> INSTRUCTIONS FOR THE TASK
Keep only those lines of the records that include the string "class".

> SUPPLIED DATA
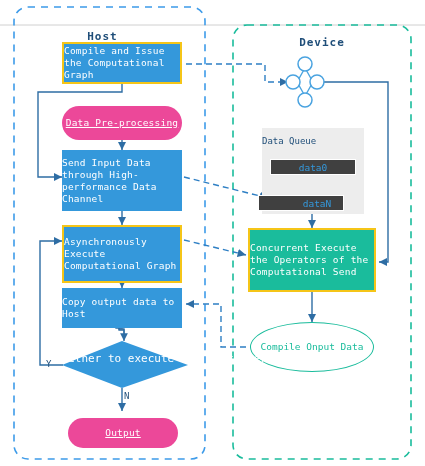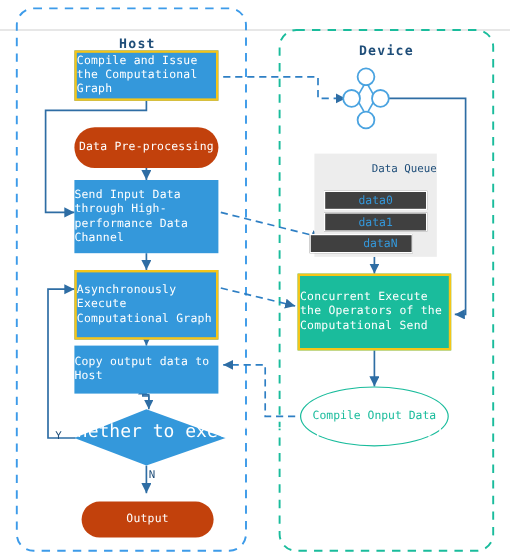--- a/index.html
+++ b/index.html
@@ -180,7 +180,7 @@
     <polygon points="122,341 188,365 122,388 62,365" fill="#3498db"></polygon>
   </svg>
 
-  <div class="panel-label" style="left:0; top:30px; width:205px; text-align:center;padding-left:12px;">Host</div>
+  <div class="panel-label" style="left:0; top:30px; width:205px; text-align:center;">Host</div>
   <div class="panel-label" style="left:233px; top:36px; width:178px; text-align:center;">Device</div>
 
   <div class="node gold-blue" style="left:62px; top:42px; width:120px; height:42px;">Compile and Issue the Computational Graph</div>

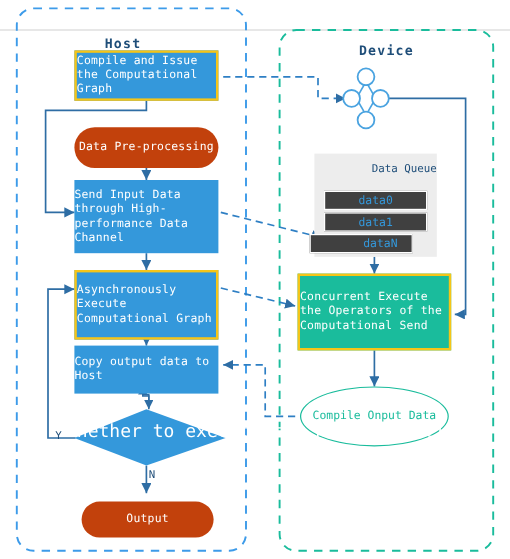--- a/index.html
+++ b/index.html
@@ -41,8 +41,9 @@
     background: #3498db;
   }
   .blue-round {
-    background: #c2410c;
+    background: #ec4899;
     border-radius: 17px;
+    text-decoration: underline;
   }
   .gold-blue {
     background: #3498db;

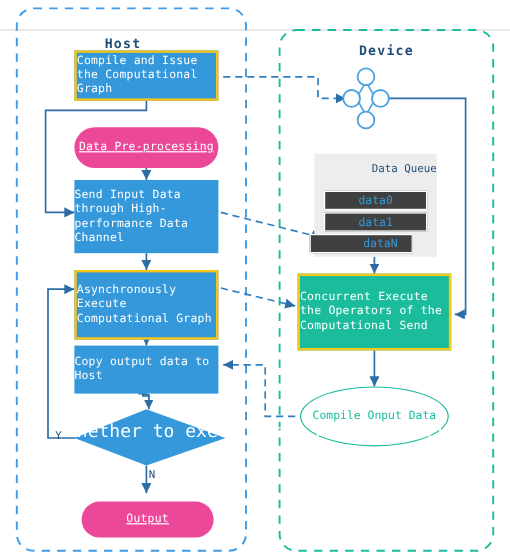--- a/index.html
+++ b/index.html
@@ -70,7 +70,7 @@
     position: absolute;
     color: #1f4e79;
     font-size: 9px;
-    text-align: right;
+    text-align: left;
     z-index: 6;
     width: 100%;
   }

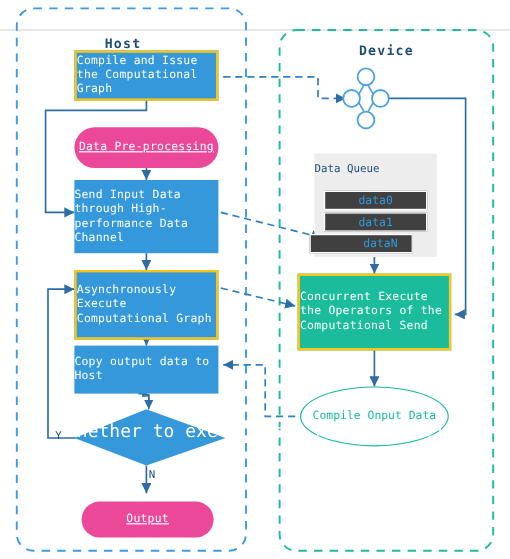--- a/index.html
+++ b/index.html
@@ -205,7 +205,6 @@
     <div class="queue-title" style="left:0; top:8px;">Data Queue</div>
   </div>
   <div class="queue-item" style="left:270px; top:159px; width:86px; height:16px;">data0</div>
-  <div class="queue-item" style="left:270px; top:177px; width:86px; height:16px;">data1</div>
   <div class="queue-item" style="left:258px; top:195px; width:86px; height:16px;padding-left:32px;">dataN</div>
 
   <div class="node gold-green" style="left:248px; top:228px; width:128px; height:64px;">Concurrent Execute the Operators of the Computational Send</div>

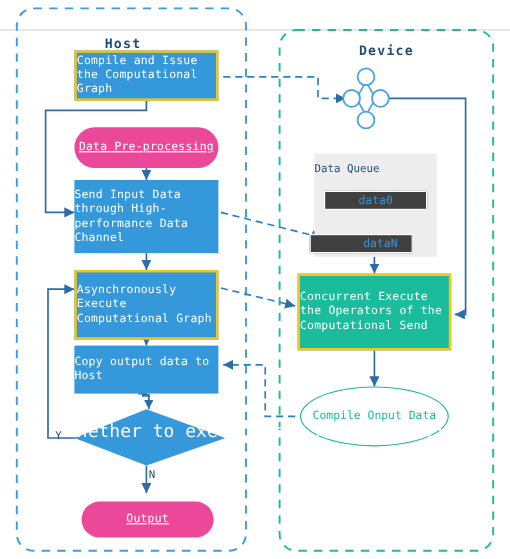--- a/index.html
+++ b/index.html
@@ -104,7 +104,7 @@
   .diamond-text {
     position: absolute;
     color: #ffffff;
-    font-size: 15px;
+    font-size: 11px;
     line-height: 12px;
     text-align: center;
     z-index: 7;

> YOUR RESPONSE
-  <div class="panel-label" style="left:0; top:30px; width:205px; text-align:center;padding-left:12px;">Host</div>
+  <div class="panel-label" style="left:0; top:30px; width:205px; text-align:center;">Host</div>
   <div class="panel-label" style="left:233px; top:36px; width:178px; text-align:center;">Device</div>
   <div class="node gold-blue" style="left:62px; top:42px; width:120px; height:42px;">Compile and Issue the Computational Graph</div>
     <div class="queue-title" style="left:0; top:8px;">Data Queue</div>
   <div class="queue-item" style="left:270px; top:159px; width:86px; height:16px;">data0</div>
-  <div class="queue-item" style="left:270px; top:177px; width:86px; height:16px;">data1</div>
   <div class="queue-item" style="left:258px; top:195px; width:86px; height:16px;padding-left:32px;">dataN</div>
   <div class="node gold-green" style="left:248px; top:228px; width:128px; height:64px;">Concurrent Execute the Operators of the Computational Send</div>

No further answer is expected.